In striking contrast, the depiction of Messier 87 is a literal map of the void. Messier 87 is a black hole 50 million light years away from Earth. Created in 2019 by a global collaborative of observatories called the Event Horizon Telescope project — the name itself hints at a collapse into nothingness —the image required a perceptual instrument as big as the earth, the collection of petabytes of data, and two years for the processing and visualization of that data. Scientists used a process called interferometry to collate the observations from multiple, geographically distributed instruments. 36 The following year, scientists imaged another black hole at the center of the IRAS 13224-3809 galaxy, about a billion light years away, by examining the echo — the time delay between emitted x-rays that head directly from the corona into the cosmos and those that encounter the accretion disk, a ring of swirling matter. 37 This second project was publicized on January 20, 2020, just one day before the Centers for Disease Control confirmed the first case of COVID-19 in the United States.

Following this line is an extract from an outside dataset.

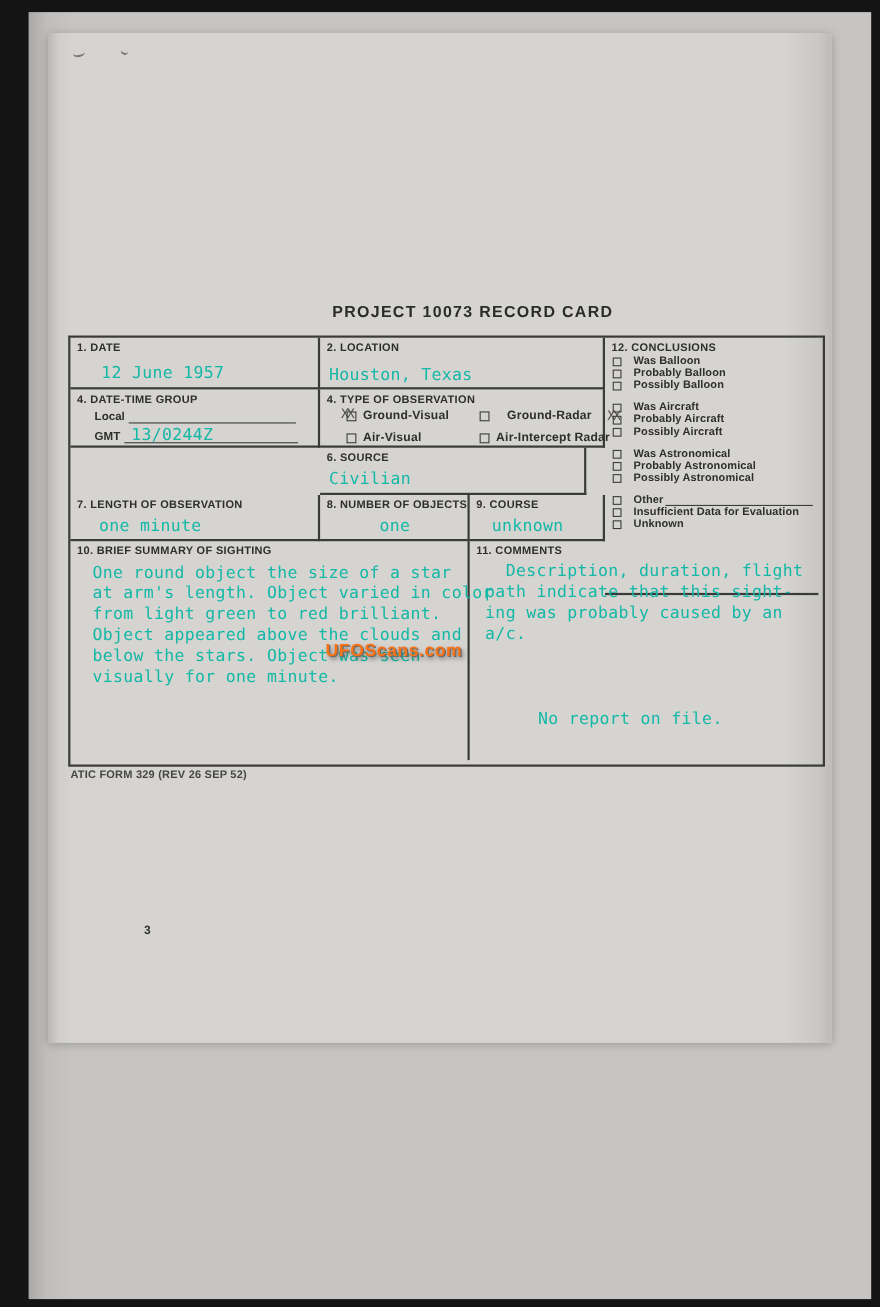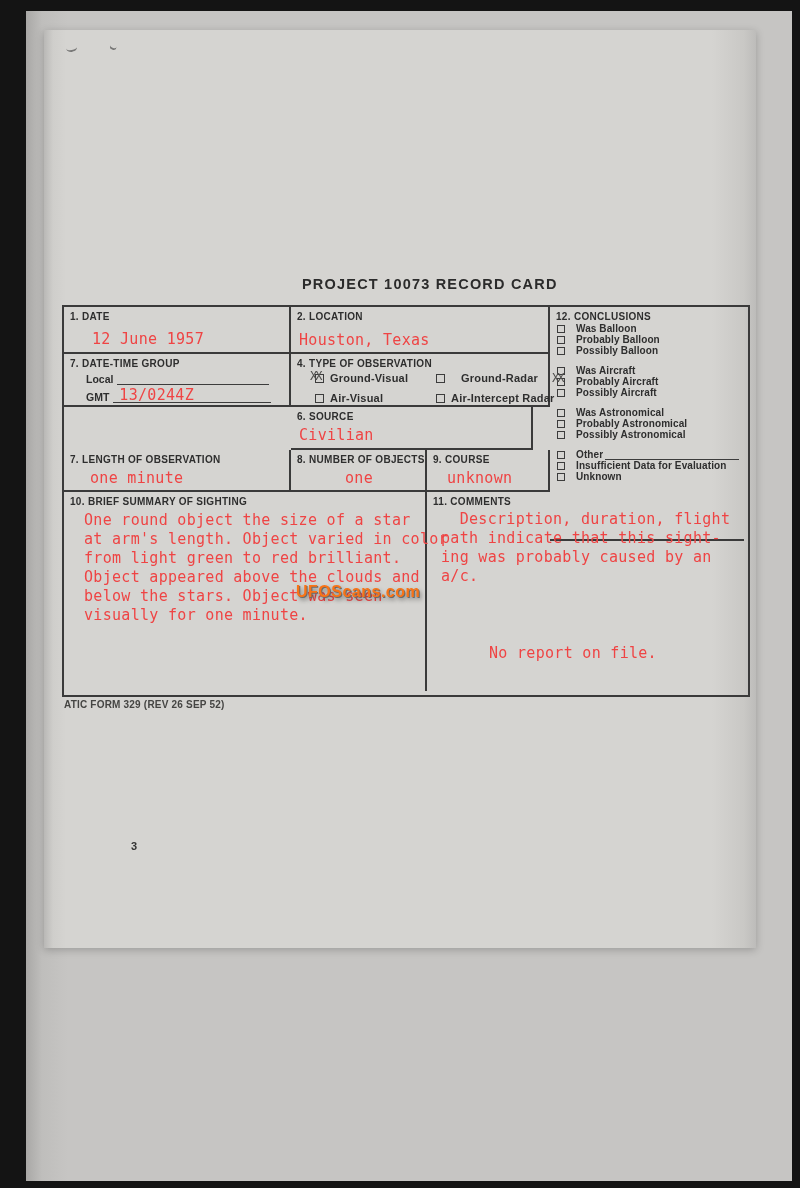"12 June 1957" .typed { color: #ef4444 -> #14b8a6 }
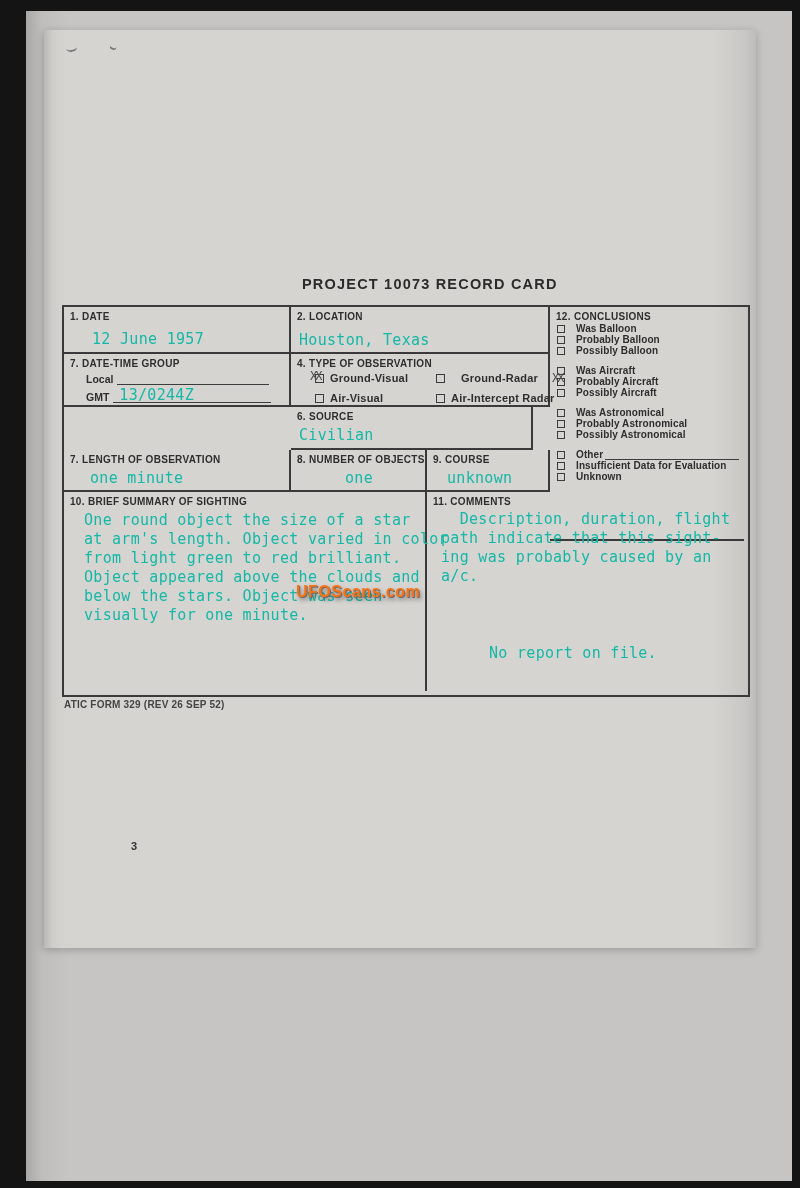"7. DATE-TIME GROUP" div.slabel { text: 7 -> 4 }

Rendering these two voids visible required a global assemblage of instruments and institutions and intelligences. Scientists couldn’t look directly at nothing to see something; they had to look and listen around the void, deploying techniques similar to image compositing and echolocation. We might apply these lessons, these techniques, to our own attempts to comprehend the pandemic’s pause, which has its own experiential event horizon. We have to look and listen and feel around it to grasp all that holds it, sustains it, feeds it. We have to accommodate its occasional refusals of representation, the retreat into imperceptibility. And for nothings of both the domestic and cosmic variety, we have to acknowledge all the countless somethings that make that nothing imaginable.